It’s the only time in my life I’ve been glad my surname’s Small. Mr Shaw called Erin to the front. Her cheeks went bright red even though she was one of the thinnest girls in our class. She stood against the measuring stick, then covered her cheeks when she got on the scales. She didn’t even look when Mr Shaw typed 193 bananas into the Banan-ometer chart on the board. A few people laughed as though that was a lot of bananas to weigh. But it wasn’t. If they’d calculated it, they’d realize 193 bananas was hardly anything.
As more people went up to get measured and weighed, people stopped laughing as much, and the class total on the Banan-ometer chart kept creeping up. Lottie weighed a perfect two hundred bananas. Miki weighed a few more than Lottie; Rohan weighed thirty-two bananas more than Miki; Afzal weighed a few less than that; Alina weighed slightly more than Lottie. I stopped looking at the chart after a while. The whole thing felt like a horrible practical joke. I prayed to God to time-travel me out of this moment. And I don’t even believe in God. Or time travel.

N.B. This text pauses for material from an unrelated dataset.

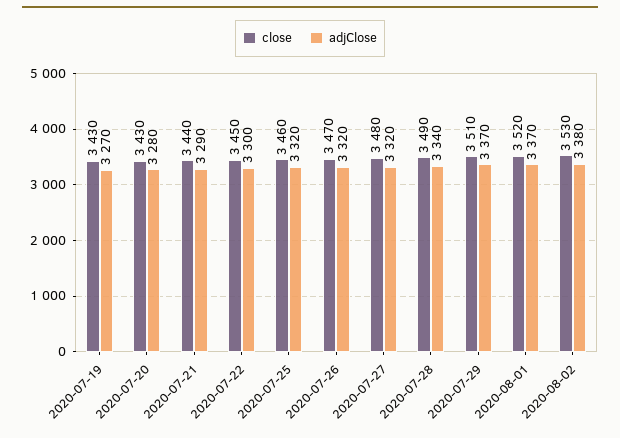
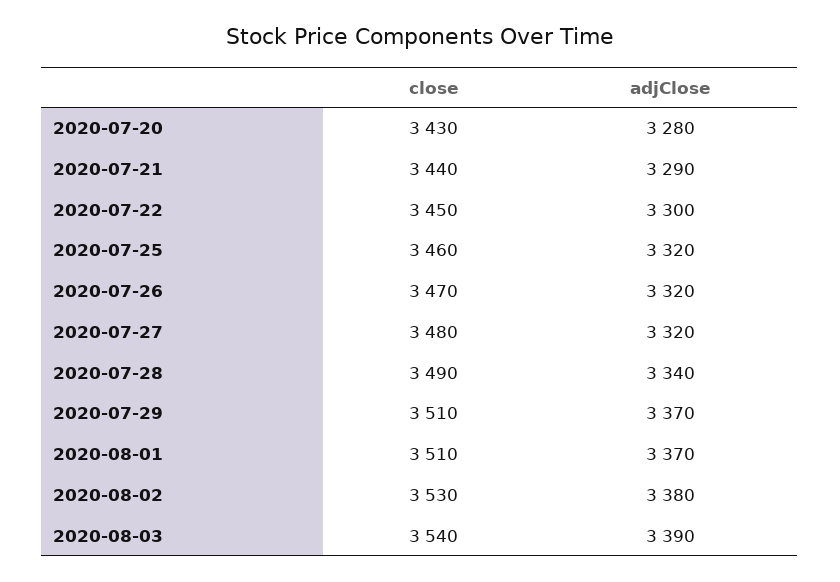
close, 2020-07-19: 3430 -> none
adjClose, 2020-07-19: 3270 -> none
close, 2020-08-01: 3520 -> 3510
close, 2020-08-03: none -> 3540
adjClose, 2020-08-03: none -> 3390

When Mr Shaw called out my name, the lab went completely silent. My stool scraped against the floor as I slowly stood up, still trying to think of a way out of it. Caleb whispered that I’d break the scales, and Mr Shaw told everyone he didn’t want to hear any comments at all or there’d be detentions. Then it went silent again, which felt worse. I knew people were probably thinking horrible stuff in their heads.
My cheeks burned as I took off my shoes and let Mr Shaw measure my height. Then I felt the heat drain out of my body as I stepped onto the scales. I looked down and swallowed. It took me about two seconds to work out how many bananas I weighed. It was more than anyone else on the board. Just like I knew it would be. I watched Mr Shaw record it on his clipboard. There was no way I wanted my weight on the screen for everyone to see. Being top of that chart was not like coming first. It was coming last.

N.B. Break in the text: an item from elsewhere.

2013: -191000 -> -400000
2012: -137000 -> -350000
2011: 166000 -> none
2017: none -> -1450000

And that’s when I noticed the tray of beakers. The ones we used for chemistry experiments, like what you’re supposed to do in science lessons, not stupid weigh-ins. The tray was on the edge of Mr Shaw’s desk, right next to where I was standing. I quickly took a step backwards towards the tray and stuck out my arm until I’d pushed it off. I heard glass explode over the floor.
“Jemima Small!” Mr Shaw shouted. Like I didn’t know my own name.
“Sorry, sir!” I said quickly. “It was an accident.” The beakers had smashed on the floor in clusters, like tiny, transparent galaxies of stars. I could see some inside my shoes.
“An accident!” He shook glass off his feet and tried to find somewhere safe to step. “I saw you tip the tray over with my own eyes!”
“I’m sorry,” I said. And I was. But teachers never think you mean it.
Mr Shaw took a deep breath. “Right, Jemima, very carefully put your shoes back on then go and wait in the science office, please. And could someone fetch the technicians and tell them what’s happened?”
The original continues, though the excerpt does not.